• **Exercise material**:
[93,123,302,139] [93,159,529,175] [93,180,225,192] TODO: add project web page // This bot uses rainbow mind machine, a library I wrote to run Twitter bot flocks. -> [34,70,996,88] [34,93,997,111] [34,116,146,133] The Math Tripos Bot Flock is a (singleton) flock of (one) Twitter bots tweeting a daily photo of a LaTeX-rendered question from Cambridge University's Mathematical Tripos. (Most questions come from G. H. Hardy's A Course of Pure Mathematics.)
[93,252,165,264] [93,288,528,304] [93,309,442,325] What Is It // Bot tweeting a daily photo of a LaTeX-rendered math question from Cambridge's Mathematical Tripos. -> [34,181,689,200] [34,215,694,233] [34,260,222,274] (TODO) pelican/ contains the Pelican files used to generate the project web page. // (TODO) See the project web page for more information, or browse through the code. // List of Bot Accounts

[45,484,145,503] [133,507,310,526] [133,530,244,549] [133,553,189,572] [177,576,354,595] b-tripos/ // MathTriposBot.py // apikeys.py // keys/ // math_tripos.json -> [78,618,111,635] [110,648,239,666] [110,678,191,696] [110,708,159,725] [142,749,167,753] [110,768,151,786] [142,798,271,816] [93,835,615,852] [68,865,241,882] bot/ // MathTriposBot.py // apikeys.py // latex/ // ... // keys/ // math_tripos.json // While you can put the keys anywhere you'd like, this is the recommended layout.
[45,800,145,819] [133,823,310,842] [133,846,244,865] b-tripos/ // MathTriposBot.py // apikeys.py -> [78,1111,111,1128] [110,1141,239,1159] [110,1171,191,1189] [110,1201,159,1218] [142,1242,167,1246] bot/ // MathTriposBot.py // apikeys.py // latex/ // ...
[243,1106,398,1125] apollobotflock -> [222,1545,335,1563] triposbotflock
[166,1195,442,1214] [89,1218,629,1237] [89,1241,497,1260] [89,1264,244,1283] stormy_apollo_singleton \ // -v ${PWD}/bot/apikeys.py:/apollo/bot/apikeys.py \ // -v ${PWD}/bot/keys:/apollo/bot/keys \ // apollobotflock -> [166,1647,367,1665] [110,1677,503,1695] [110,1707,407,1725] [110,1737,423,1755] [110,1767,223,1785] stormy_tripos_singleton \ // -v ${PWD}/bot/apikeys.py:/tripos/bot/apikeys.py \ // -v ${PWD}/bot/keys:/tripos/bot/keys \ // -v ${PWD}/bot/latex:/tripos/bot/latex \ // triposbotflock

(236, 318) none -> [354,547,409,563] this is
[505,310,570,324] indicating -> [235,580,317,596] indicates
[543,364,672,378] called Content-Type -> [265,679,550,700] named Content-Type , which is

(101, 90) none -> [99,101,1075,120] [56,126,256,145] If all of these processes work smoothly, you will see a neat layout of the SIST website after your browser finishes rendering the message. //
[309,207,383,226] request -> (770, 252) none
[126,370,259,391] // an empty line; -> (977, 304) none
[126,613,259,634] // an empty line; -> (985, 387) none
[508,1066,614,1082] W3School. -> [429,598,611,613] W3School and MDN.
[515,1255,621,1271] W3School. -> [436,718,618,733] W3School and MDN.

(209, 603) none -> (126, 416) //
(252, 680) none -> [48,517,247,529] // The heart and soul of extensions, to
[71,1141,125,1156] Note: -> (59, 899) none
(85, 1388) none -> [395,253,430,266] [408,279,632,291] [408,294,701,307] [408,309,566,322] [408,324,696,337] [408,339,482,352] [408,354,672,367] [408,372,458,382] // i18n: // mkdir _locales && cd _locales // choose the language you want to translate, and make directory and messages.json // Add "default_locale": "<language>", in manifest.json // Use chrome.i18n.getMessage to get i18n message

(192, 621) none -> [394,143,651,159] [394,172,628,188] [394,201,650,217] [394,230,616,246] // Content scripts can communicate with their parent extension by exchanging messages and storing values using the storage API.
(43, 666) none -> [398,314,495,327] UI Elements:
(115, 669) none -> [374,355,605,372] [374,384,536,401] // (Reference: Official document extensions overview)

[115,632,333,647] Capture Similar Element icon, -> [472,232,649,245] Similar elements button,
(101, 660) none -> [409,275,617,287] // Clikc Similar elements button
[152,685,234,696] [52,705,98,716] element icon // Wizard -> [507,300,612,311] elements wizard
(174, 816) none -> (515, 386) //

• **What to do**:
Where the line with "[93,252,165,264] [93,288,528,304] [93,309,442,325]" ends, your copy should end too; please return exactly the lines from the first line of the data through it.

• **Solution to the exercise**:
[93,123,302,139] [93,159,529,175] [93,180,225,192] TODO: add project web page // This bot uses rainbow mind machine, a library I wrote to run Twitter bot flocks. -> [34,70,996,88] [34,93,997,111] [34,116,146,133] The Math Tripos Bot Flock is a (singleton) flock of (one) Twitter bots tweeting a daily photo of a LaTeX-rendered question from Cambridge University's Mathematical Tripos. (Most questions come from G. H. Hardy's A Course of Pure Mathematics.)
[93,252,165,264] [93,288,528,304] [93,309,442,325] What Is It // Bot tweeting a daily photo of a LaTeX-rendered math question from Cambridge's Mathematical Tripos. -> [34,181,689,200] [34,215,694,233] [34,260,222,274] (TODO) pelican/ contains the Pelican files used to generate the project web page. // (TODO) See the project web page for more information, or browse through the code. // List of Bot Accounts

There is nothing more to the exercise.